Ch-theory Of Demand Flashcards
What is the definition of demand in economics?
Demand is the quantity of a good or service that consumers are willing and able to purchase at different prices.
What does the law of demand state?
The law of demand states that, all else being equal, as the price of a good decreases, the quantity demanded increases, and vice versa.
True or False: Demand can exist without the ability to pay.
False
What is a demand schedule?
A demand schedule is a table that shows the quantity demanded of a good at various prices.
What is the difference between a change in demand and a change in quantity demanded?
A change in demand refers to a shift of the demand curve due to factors other than price, while a change in quantity demanded refers to a movement along the demand curve due to a price change.
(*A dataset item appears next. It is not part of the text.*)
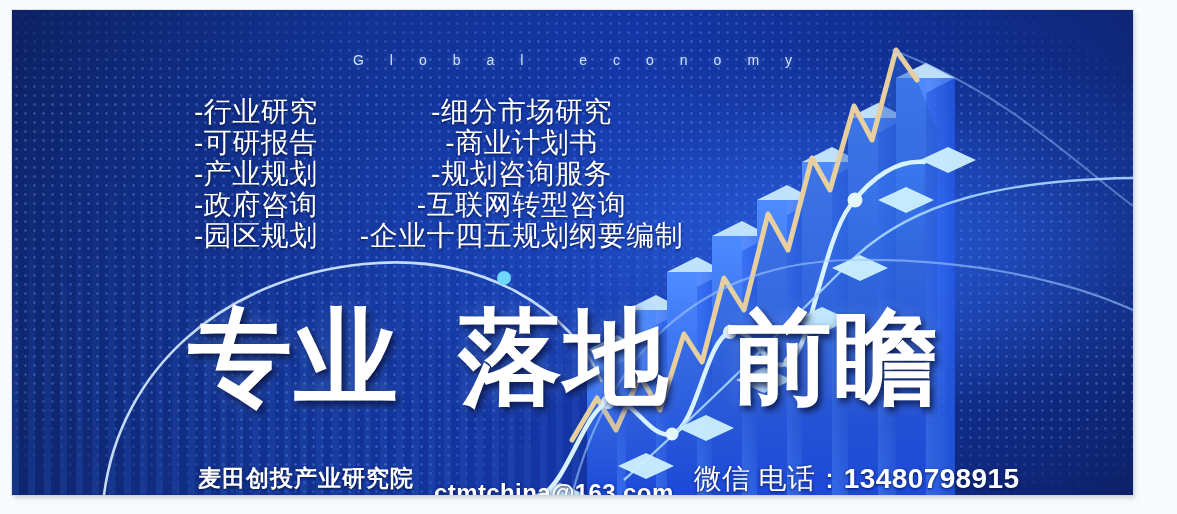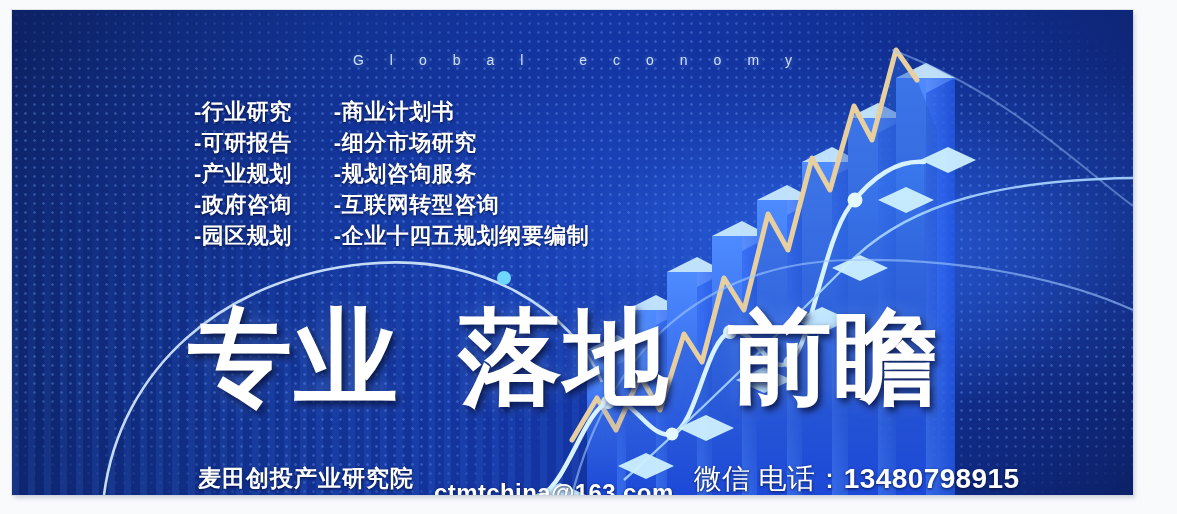"-行业研究" .item { font-size: 22px -> 28px; font-weight: 700 -> 400; text-align: none -> center }
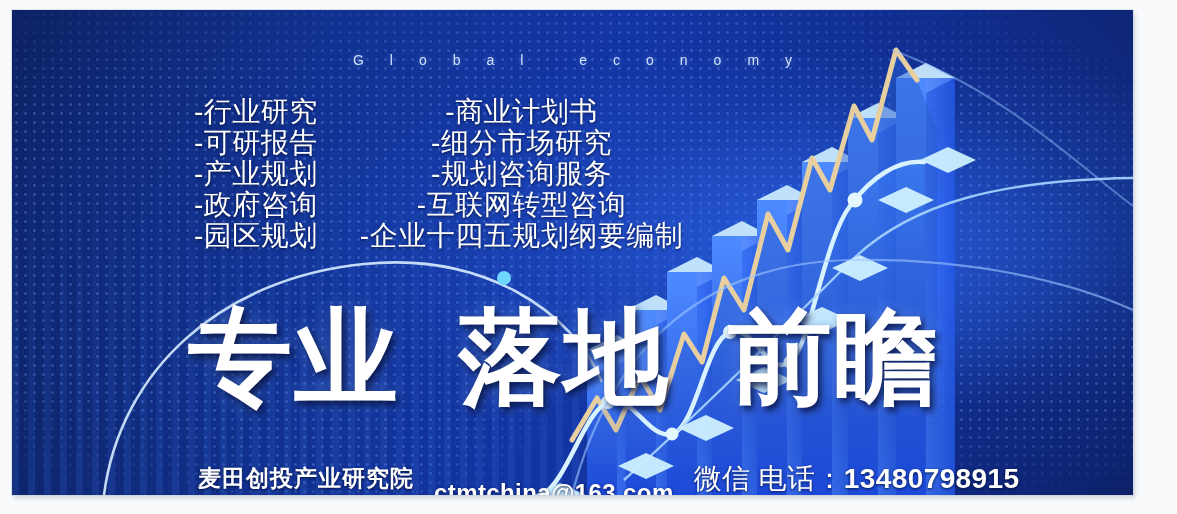"-商业计划书" div.item { order: before "-细分市场研究" -> after "-细分市场研究" }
Fill in the blank: The demand curve typically slopes ______.
downward
What factors can cause a shift in the demand curve?
Factors include changes in consumer income, tastes and preferences, prices of related goods, expectations of future prices, and the number of buyers.
What is meant by ‘complementary goods’?
Complementary goods are products that are consumed together, where the demand for one increases when the price of the other decreases.
What is a substitute good?
A substitute good is a product that can replace another; when the price of one rises, the demand for the other typically increases.
True or False: An increase in consumer income will always lead to an increase in demand.
False
What does a rightward shift of the demand curve indicate?
A rightward shift indicates an increase in demand at all price levels.
What does a leftward shift of the demand curve indicate?
A leftward shift indicates a decrease in demand at all price levels.
Short Answer: What is the effect of consumer expectations on demand?
If consumers expect prices to rise in the future, current demand will increase; if they expect prices to fall, current demand may decrease.
Fill in the blank: The term ______ refers to the maximum amount a consumer is willing to pay for a good.
reservation price
What is the concept of ‘elasticity of demand’?
Elasticity of demand measures how much the quantity demanded of a good responds to changes in price.